## [Material for the task]
■ ■ ■ ■ ■ ■ ■
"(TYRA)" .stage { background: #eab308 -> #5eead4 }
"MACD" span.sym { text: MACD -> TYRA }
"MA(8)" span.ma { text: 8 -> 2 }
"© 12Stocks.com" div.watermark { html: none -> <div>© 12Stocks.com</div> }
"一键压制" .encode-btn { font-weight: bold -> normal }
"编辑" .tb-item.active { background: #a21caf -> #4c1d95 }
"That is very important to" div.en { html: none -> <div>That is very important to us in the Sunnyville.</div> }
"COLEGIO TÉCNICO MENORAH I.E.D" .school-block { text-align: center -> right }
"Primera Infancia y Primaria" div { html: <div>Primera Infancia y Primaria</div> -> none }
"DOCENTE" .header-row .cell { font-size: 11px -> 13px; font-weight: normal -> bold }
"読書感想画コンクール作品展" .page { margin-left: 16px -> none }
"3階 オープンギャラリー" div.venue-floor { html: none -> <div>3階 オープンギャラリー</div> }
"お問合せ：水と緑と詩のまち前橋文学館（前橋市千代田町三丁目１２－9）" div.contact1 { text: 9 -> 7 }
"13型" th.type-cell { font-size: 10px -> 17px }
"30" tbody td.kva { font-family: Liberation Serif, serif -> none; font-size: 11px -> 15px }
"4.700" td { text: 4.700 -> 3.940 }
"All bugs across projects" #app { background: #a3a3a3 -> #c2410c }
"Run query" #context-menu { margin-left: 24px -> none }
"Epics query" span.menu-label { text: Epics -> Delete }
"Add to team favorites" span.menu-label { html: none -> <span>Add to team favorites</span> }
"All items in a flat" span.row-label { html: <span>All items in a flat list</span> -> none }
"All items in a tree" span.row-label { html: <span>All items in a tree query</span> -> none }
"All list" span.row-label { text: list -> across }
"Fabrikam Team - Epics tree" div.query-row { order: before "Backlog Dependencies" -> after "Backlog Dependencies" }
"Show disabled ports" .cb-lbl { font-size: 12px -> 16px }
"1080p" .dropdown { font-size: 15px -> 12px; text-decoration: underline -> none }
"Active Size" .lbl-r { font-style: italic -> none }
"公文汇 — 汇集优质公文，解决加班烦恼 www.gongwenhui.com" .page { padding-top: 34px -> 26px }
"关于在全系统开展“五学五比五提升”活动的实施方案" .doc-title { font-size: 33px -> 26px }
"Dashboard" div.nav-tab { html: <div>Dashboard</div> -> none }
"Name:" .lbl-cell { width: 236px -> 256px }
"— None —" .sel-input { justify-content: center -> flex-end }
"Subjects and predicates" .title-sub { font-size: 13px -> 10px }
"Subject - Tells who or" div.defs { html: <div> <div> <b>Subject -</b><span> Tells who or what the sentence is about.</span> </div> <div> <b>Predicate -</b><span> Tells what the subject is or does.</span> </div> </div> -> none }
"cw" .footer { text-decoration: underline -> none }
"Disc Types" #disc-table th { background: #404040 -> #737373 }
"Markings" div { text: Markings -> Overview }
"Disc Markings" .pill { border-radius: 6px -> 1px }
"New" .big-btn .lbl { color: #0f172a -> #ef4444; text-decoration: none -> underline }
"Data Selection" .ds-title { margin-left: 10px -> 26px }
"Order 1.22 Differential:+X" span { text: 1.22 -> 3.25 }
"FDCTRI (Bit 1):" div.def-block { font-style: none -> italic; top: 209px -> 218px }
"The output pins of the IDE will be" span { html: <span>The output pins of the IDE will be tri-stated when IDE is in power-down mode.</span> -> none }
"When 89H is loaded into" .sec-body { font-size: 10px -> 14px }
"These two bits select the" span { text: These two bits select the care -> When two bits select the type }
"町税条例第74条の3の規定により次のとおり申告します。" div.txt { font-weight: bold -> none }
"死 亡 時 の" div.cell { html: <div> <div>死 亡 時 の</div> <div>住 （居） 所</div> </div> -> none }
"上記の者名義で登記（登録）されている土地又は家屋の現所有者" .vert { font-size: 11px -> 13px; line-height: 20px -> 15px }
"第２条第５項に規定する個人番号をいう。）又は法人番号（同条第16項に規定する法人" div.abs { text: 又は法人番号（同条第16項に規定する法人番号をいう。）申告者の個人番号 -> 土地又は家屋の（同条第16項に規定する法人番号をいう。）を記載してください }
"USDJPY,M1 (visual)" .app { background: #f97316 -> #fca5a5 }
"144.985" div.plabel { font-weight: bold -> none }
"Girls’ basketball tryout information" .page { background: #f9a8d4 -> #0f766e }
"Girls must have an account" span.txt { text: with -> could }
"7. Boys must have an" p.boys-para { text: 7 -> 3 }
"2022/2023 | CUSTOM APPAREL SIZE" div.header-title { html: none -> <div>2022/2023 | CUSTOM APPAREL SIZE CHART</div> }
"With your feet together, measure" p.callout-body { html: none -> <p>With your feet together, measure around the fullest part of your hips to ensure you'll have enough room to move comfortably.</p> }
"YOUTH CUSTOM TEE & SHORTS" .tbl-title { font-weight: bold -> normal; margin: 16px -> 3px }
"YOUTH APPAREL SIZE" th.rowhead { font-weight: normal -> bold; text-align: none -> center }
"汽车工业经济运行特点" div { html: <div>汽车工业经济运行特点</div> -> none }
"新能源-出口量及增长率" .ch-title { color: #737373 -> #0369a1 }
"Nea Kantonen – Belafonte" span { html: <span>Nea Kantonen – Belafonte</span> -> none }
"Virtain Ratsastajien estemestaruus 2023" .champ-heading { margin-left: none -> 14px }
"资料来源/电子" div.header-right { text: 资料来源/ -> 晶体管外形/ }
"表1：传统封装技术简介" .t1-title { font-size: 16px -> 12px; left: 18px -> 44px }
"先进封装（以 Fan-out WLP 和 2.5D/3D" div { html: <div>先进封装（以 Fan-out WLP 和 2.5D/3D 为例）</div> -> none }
■ ■ ■ ■ ■ ■ ■
## [Directions for this task]
Using the records above, copy every line that has the word "weight" in it.

## [Answer for the task]
"一键压制" .encode-btn { font-weight: bold -> normal }
"DOCENTE" .header-row .cell { font-size: 11px -> 13px; font-weight: normal -> bold }
"町税条例第74条の3の規定により次のとおり申告します。" div.txt { font-weight: bold -> none }
"144.985" div.plabel { font-weight: bold -> none }
"YOUTH CUSTOM TEE & SHORTS" .tbl-title { font-weight: bold -> normal; margin: 16px -> 3px }
"YOUTH APPAREL SIZE" th.rowhead { font-weight: normal -> bold; text-align: none -> center }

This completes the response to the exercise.